19.  In regulation 54(18) (fees payable in connection with the designation of approved bodies), in paragraph (5), in the definition of “Regulation (EU) No 920/2013”, at the end insert “(as retained under section 3 of the European Union Withdrawal Act 2018(19) and modified under section 8 of that Act)”.

20.  In regulation 59(20) (interpretation of Part VII) omit “or a device for the purposes of Part VIII or IX”.

21.  In Schedule 2A(21) (modification of Annexes to Directives 90/385, 93/42 and 98/79)—

(a)in paragraph 2, before sub-paragraph (a), insert—

“(za)in Section 2, for “the functions referred to in Article 1(2)(a)” substitute “the purposes referred to in the definition of a medical device in regulation 2(1) of the Regulations”;

(b)in paragraph 2(c), after paragraph (ii), insert—

“(iii)for “a device within the meaning of Article 1(4a)” substitute “a stable derivatives device”;

(c)in paragraph 3—

(i)in sub-paragraph (e)(iii), after ““CE marking”” insert “, in both places it occurs,”,

(ii)in sub-paragraph (e), after paragraph (iii), insert—

“(iv)for “Article 12” substitute “regulation 24”;”,

(iii)for sub-paragraph (g), substitute—

“(g)in Section 3.2—

(i)in the first paragraph, omit “of this Directive”;

(ii)in point (c), for “Article 5” substitute “regulation 3A of the Regulations”;”,

(iv)for sub-paragraph (h) substitute—

“(h)in Section 3.3—

(i)for the first sentence substitute—

“The quality system shall be audited by an approved body to determine whether it meets the requirements referred to in Section 3.2.”

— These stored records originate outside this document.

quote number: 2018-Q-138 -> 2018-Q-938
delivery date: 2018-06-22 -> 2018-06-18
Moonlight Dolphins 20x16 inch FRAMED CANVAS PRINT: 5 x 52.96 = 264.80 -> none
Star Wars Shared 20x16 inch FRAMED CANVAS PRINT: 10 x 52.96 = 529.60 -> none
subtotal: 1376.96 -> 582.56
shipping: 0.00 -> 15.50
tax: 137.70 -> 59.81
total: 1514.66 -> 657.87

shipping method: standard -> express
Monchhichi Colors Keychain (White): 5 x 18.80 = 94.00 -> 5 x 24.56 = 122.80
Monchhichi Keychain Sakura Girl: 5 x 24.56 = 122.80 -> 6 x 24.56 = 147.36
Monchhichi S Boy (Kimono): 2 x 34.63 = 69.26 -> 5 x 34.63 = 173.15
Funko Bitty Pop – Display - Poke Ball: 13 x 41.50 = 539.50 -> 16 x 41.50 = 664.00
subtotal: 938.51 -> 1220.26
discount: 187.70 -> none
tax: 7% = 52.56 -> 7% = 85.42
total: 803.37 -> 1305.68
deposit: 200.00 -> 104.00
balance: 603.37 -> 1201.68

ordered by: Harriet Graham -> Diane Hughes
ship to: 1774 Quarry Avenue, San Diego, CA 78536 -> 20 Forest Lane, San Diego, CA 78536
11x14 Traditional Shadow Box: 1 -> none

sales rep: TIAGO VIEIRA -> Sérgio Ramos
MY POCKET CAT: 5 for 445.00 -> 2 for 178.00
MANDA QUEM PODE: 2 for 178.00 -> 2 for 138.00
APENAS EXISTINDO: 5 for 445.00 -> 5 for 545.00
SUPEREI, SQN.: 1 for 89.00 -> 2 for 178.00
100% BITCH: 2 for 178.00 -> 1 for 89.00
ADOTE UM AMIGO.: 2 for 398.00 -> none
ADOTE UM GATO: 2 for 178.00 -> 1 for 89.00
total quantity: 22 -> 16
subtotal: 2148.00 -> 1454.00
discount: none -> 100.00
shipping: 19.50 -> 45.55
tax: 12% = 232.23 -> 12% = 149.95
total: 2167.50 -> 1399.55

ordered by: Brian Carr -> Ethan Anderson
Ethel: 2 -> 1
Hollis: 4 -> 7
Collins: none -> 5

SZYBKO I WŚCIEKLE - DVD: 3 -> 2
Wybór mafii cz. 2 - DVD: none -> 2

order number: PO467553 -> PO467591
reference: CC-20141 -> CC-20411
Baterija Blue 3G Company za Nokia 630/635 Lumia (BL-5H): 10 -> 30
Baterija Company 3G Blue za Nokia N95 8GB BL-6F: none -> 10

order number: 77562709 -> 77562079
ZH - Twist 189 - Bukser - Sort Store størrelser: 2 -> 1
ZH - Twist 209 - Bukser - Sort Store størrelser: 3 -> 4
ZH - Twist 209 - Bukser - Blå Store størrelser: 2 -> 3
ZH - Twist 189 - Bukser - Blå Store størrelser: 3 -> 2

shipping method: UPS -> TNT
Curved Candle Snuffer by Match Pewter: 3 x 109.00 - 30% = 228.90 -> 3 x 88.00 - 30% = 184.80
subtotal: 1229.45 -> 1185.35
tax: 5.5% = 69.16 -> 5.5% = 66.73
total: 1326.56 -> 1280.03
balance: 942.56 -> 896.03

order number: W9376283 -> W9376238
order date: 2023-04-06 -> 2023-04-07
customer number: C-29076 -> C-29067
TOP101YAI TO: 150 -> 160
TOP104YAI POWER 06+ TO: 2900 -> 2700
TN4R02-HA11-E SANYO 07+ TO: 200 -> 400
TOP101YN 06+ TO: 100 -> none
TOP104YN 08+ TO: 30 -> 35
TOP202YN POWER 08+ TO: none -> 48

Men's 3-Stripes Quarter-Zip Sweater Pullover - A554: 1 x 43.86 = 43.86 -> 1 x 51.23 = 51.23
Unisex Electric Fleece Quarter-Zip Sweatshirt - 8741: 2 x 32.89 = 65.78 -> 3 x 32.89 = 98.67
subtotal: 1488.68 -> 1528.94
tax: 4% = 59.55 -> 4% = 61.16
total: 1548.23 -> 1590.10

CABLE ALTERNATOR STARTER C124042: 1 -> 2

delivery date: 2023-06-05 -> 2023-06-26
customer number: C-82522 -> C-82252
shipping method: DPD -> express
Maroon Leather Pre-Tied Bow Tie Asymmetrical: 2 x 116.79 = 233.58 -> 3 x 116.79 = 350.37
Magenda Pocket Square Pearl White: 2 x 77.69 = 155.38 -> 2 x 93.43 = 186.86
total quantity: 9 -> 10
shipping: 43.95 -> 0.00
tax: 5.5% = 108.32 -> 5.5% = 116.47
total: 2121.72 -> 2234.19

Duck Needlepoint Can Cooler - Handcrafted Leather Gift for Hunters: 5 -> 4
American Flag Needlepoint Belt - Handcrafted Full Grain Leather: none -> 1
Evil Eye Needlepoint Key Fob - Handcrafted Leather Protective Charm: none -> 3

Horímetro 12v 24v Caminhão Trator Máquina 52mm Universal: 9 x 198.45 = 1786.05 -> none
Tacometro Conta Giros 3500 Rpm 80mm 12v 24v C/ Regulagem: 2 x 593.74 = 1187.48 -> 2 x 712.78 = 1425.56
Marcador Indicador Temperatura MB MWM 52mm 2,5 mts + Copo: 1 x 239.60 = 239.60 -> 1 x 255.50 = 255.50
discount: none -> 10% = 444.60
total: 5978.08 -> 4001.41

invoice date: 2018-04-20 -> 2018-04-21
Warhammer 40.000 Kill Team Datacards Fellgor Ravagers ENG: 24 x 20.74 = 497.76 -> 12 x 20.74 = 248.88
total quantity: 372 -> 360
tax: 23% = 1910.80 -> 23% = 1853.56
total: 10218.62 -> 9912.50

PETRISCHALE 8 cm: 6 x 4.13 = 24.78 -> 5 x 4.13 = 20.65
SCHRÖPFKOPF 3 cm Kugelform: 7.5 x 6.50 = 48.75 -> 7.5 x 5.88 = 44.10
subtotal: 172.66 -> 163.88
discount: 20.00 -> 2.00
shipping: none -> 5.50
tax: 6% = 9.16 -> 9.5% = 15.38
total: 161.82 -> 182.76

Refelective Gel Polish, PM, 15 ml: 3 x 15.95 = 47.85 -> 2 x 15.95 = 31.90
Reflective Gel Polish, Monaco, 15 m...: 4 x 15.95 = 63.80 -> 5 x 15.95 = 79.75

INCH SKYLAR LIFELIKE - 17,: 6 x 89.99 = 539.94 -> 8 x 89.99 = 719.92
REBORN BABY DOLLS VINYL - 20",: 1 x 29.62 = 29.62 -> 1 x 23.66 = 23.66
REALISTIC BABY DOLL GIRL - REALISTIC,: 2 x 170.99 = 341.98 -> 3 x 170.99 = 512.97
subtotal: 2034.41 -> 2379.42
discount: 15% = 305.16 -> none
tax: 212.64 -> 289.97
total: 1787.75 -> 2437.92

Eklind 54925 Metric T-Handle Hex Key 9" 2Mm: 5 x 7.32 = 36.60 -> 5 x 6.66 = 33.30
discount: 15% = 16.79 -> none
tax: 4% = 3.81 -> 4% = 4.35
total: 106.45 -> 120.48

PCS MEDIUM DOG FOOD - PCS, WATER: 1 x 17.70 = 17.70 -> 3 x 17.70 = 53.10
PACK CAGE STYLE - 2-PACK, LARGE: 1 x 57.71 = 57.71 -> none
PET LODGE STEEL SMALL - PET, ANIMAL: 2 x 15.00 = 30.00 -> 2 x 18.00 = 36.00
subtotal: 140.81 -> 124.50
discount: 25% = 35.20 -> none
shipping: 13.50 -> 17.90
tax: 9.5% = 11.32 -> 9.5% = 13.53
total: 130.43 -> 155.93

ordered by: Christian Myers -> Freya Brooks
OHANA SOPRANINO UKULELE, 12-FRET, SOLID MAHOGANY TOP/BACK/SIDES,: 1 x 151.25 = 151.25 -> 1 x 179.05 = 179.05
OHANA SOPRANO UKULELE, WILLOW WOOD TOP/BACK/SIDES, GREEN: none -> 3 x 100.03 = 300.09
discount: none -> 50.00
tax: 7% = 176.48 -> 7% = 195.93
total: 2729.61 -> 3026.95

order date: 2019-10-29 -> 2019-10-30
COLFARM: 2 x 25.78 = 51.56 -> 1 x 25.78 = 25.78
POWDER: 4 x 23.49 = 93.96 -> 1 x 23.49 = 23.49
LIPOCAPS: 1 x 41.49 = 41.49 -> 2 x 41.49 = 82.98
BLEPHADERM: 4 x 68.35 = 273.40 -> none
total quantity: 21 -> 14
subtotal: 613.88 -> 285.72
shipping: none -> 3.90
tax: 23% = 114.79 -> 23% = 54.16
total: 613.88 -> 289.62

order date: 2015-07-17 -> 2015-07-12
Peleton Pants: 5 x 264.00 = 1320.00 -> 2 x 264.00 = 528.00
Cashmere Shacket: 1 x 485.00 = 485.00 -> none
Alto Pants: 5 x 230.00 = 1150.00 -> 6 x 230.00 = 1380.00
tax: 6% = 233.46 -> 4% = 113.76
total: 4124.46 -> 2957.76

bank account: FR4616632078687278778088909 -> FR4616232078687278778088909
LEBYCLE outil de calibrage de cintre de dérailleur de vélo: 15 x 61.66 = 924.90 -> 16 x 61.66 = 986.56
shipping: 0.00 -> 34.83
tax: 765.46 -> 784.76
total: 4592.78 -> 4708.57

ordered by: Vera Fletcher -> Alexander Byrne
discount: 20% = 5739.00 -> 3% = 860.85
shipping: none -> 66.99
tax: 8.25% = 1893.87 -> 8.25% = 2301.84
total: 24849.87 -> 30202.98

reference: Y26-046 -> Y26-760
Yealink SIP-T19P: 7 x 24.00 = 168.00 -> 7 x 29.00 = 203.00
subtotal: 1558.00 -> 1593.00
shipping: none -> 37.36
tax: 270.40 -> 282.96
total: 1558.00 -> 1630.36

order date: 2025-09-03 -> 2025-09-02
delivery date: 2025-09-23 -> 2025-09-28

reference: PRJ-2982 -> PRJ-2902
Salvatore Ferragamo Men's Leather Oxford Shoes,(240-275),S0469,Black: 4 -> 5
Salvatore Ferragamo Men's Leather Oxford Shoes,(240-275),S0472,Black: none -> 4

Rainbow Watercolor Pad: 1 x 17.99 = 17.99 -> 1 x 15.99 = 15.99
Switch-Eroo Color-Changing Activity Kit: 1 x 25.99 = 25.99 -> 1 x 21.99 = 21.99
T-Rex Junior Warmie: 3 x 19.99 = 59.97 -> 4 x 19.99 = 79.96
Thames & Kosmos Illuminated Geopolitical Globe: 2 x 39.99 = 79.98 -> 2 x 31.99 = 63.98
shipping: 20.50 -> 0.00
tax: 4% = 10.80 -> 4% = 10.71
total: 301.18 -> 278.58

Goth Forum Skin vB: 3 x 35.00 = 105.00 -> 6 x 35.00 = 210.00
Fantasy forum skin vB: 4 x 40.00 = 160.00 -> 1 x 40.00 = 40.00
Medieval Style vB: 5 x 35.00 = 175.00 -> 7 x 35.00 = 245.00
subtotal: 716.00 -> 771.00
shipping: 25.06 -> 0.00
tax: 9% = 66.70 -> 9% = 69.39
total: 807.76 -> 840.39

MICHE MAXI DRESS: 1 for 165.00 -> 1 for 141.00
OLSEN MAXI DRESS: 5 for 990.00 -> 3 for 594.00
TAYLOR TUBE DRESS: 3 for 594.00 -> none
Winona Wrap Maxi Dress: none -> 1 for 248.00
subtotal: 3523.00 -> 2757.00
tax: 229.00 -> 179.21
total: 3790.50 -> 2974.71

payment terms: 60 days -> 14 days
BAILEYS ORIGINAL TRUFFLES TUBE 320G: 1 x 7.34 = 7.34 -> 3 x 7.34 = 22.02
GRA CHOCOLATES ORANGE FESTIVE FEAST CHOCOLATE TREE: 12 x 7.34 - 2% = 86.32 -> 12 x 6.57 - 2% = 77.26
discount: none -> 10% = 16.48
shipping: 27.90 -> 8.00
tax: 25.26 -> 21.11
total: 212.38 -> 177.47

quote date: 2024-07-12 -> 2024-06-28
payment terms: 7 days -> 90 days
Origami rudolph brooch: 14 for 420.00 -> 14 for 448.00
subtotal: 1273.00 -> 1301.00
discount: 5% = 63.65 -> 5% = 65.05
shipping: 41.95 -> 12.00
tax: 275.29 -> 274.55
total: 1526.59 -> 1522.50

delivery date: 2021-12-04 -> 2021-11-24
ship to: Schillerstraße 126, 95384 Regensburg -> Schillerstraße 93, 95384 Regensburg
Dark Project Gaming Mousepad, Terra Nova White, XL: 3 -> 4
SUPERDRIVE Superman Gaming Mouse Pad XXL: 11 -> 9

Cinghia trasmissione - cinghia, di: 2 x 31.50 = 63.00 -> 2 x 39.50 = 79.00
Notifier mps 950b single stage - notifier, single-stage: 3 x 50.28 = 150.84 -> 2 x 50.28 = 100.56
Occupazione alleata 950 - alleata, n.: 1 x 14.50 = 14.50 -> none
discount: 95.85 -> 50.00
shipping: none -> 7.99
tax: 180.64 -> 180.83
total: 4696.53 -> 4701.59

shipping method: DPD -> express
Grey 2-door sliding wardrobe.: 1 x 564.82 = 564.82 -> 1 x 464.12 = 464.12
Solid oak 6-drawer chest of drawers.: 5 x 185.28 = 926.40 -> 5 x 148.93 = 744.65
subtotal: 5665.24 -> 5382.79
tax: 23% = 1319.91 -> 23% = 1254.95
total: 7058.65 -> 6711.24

(ii)in the second sentence for “harmonized” substitute “designated”;”;

(d)for paragraph 8, substitute—

“8.  In Annex 7—

(a)in Section 1.1 for “harmonised” substitute “designated”;

(b)in Section 2.3.5 for “all competent authorities of the Member States in which the clinical investigation is being performed” substitute “the Secretary of State”;”;

(e)in paragraph 9, after sub-paragraph (a), insert—

“(aa)in Section 1 for “authorized representative” substitute “UK responsible person”;”;

(f)in paragraph 13—

(i)after sub-paragraph (d) insert—

“(da)in Section 3.1—

(i)in the first sentence, for “a notified body” substitute “an approved body”;

(ii)for “other notified body” substitute “other approved body”;

(iii)for “the competent authorities” substitute “the Secretary of State”;”,;

(g)in paragraph 15—

(i)after sub-paragraph (i) insert—

“(zj)in Section 8.2 for “notified body” substitute “approved body”;”;

(ii)in sub-paragraph (j), after paragraph (i), insert—

“(ia)for “notified body” substitute “approved body”;”;

(h)in paragraph 17—

(i)in sub-paragraph (e), after paragraph (ii), insert—

“(iii)for “competent authorities” substitute “Secretary of State”;”;

(ii)after sub-paragraph (g), insert—

“(ga)in Section 4.4 for “Article 5” substitute “regulation 3A of the Regulations”;”;

(iii)after sub-paragraph (j), insert—

“(k)in Section 6.4 for “notified body” substitute “approved body”.”;

(i)in paragraph 22, in sub-paragraph (d), for “the Secretary of State” substitute “Secretary of State”.